Wenn diese Statistik irgendetwas beweist, dann dass diese Umfrage bestenfalls flüchtige Stimmungen abbildet, die sich in kürzester Zeit wieder ändern. Anders gesagt: Man darf sie wirklich nicht überinterpretieren.
Aber dann wird natürlich kein „Spiegel“-Stück draus.
Wenn es um falsch zitierte und/oder interpretierte Statistiken geht, neige ich zu übertriebener Klugscheißerei. Aber auch mit nur mäßig klugscheißerischem Gehabe sind die wenigsten Statistiken im Spiegel oder bei Spiegel Online tragfähig. Schlimm find ich in diesem Beispiel, dass „stetig“ eigentlich ein mathematisch wohldefinierter Begriff für eine Datenreihe ohne Unterbrechungen ist. Das Gegenteil davon ist „diskret“. Die Datenreihe, die hier vorgestellt wird, ist diskret. Was der Autor wohl mit „stetig bergab“ zu beschreiben versucht, nennt sich in der Mathematik „monoton fallend“. Und auch das ist hier nicht zutreffend. Aber so viel Selberdenken darf man als Spiegel-Redakteur seinem Leser ja nicht zumuten!

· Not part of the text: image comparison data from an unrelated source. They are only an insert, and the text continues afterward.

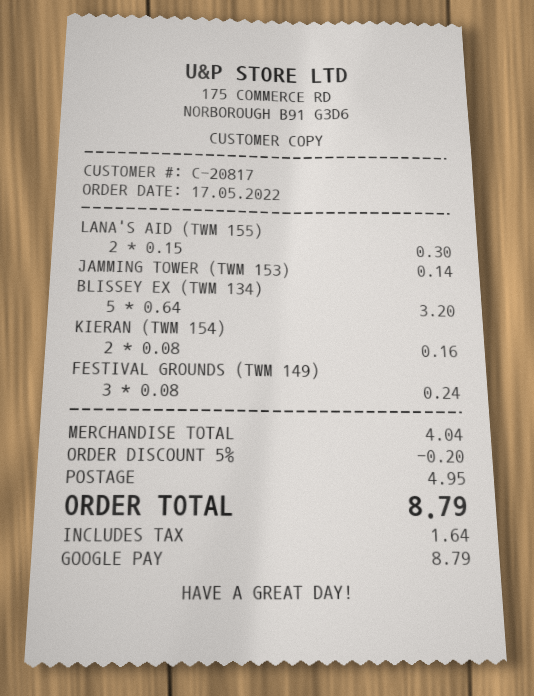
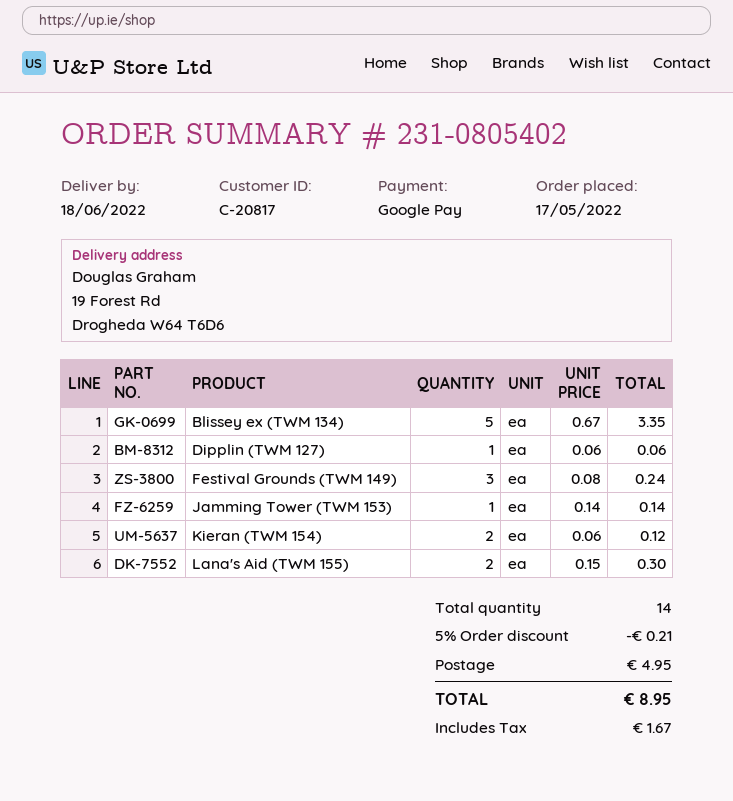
BLISSEY EX (TWM 134): 5 x 0.64 = 3.20 -> 5 x 0.67 = 3.35
KIERAN (TWM 154): 2 x 0.08 = 0.16 -> 2 x 0.06 = 0.12
Dipplin (TWM 127): none -> 1 x 0.06 = 0.06
discount: 5% = 0.20 -> 5% = 0.21
tax: 1.64 -> 1.67
total: 8.79 -> 8.95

[…] Stefan Niggemeier zeigt an einem aktuellen Beispiel wie der Spiegel sich Zahlen geschickt zurecht dreht. […]
Richtig ist es, zu ergänzen, dass immer nur jeweils ein Artikel auf eine These hin „recherchiert“ wird. Im nächsten Artikel kann das Demonstrandum schon ganz anders lauten. Niemand wird dem Spiegel daher vorwerfen dürfen, dass er so etwas wie eine „Linie“ hätte …
Ja, der erste Absatz bringt schoen neutral formuliert auf den Punkt, womit einem der Spiegel in der Tat ziemlich auf die Nerven gehen kann. (Und man sich fragt, ob das schlimmer wird, oder nur wieder die Vergangenheitsverklaerung zuschlaegt.)
Dabei waere eine Gesamt-„Linie“ ja noch viel doller. Aber es reicht auch so schon fuer eine merkliche Truebung des Lesegenusses. Speziell wenn es um im weitesten Sinne gesellschaftliche Themen geht wie sind-Maenner-anders-als-Frauen (These wahlweise: ja, nein), Sport-fuer-ewiges-Leben (These: so sieht das aus), wo-kam-der-Neandertaler-her-und-wo-ist-er-hingegangen, und natuerlich der Niedergang der deutschen Sprache (These: genau), wo genau genommen egal ist, was man schreibt, gibt es oft kein Halten.
„Ich bieg‘ mir meine Welt“, oder „klein Spiegel erklaert (sich) die Welt“ waeren weniger neutrale Beschreibungen dafuer, wo jedes Faktum dessen man habhaft werden konnte so hingebogen, hinfabuliert und hininterpretiert wird, dass es die These stuetzt. Am besten noch mit dem unterschwelligen Hinweis, dass es ja ganz offesichtlich die These stuetze. Mit den o.g. Themen geht das natuerlich um Laengen besser als mit Tabellen und praezise definierten Begriffen. Wird Fa. Spiegel langsam uebermuetig?